— Exercise details —
Go through the entries below and copy each line containing the word "实测支持bmp".

Start of Source data

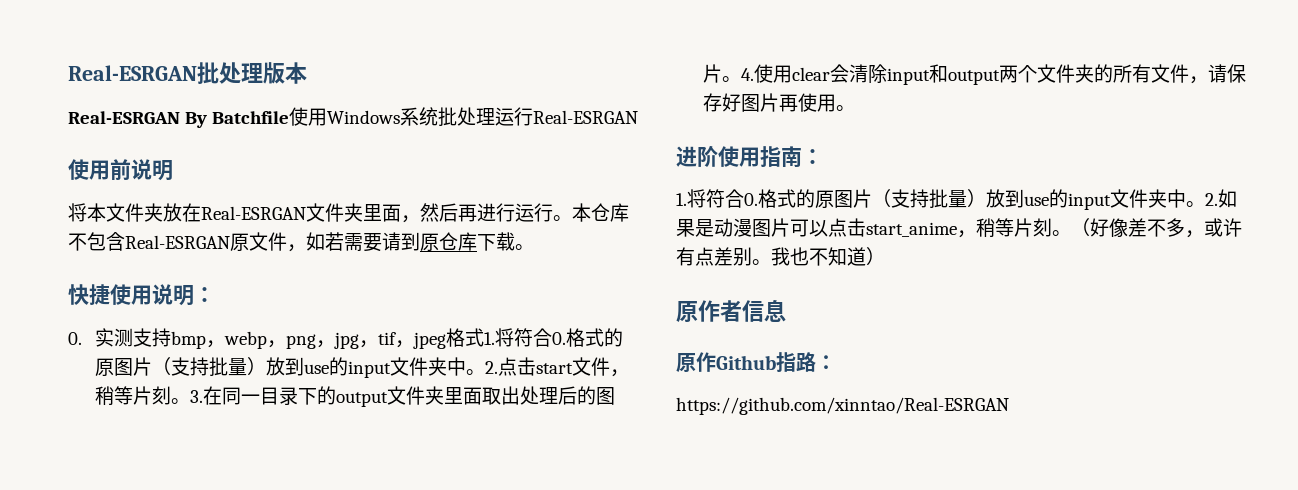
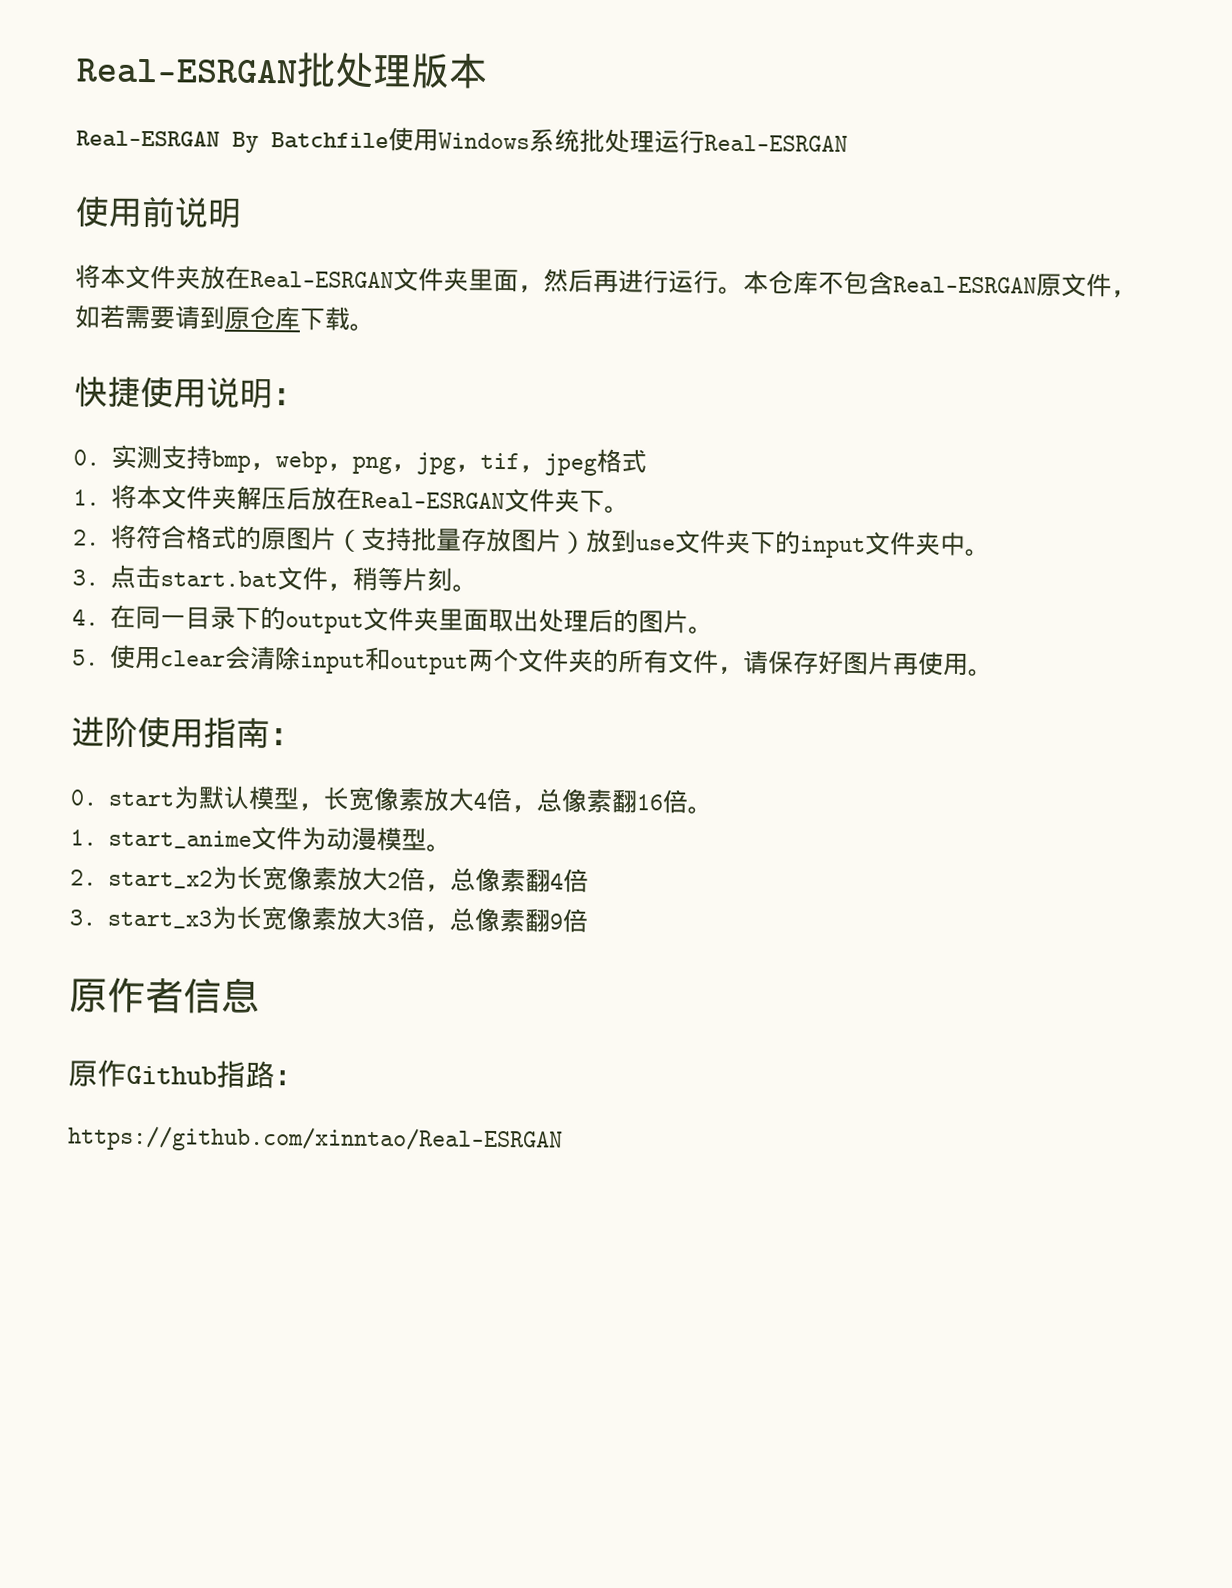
- 0.实测支持bmp，webp，png，jpg，tif，jpeg格式1.将符合0.格式的原图片（支持批量）放到use的input文件夹中。2.点击start文件，稍等片刻。3.在同一目录下的output文件夹里面取出处理后的图片。4.使用clear会清除input和output两个文件夹的所有文件，请保存好图片再使用。
+ 0.实测支持bmp，webp，png，jpg，tif，jpeg格式
+ 1.将本文件夹解压后放在Real-ESRGAN文件夹下。
+ 2.将符合格式的原图片（支持批量存放图片）放到use文件夹下的input文件夹中。
+ 3.点击start.bat文件，稍等片刻。
+ 4.在同一目录下的output文件夹里面取出处理后的图片。
+ 5.使用clear会清除input和output两个文件夹的所有文件，请保存好图片再使用。
- 1.将符合0.格式的原图片（支持批量）放到use的input文件夹中。2.如果是动漫图片可以点击start_anime，稍等片刻。（好像差不多，或许有点差别。我也不知道）
+ 0. start为默认模型，长宽像素放大4倍，总像素翻16倍。
+ 1. start_anime文件为动漫模型。
+ 2. start_x2为长宽像素放大2倍，总像素翻4倍
+ 3. start_x3为长宽像素放大3倍，总像素翻9倍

End of Source data

— Completed exercise —
- 0.实测支持bmp，webp，png，jpg，tif，jpeg格式1.将符合0.格式的原图片（支持批量）放到use的input文件夹中。2.点击start文件，稍等片刻。3.在同一目录下的output文件夹里面取出处理后的图片。4.使用clear会清除input和output两个文件夹的所有文件，请保存好图片再使用。
+ 0.实测支持bmp，webp，png，jpg，tif，jpeg格式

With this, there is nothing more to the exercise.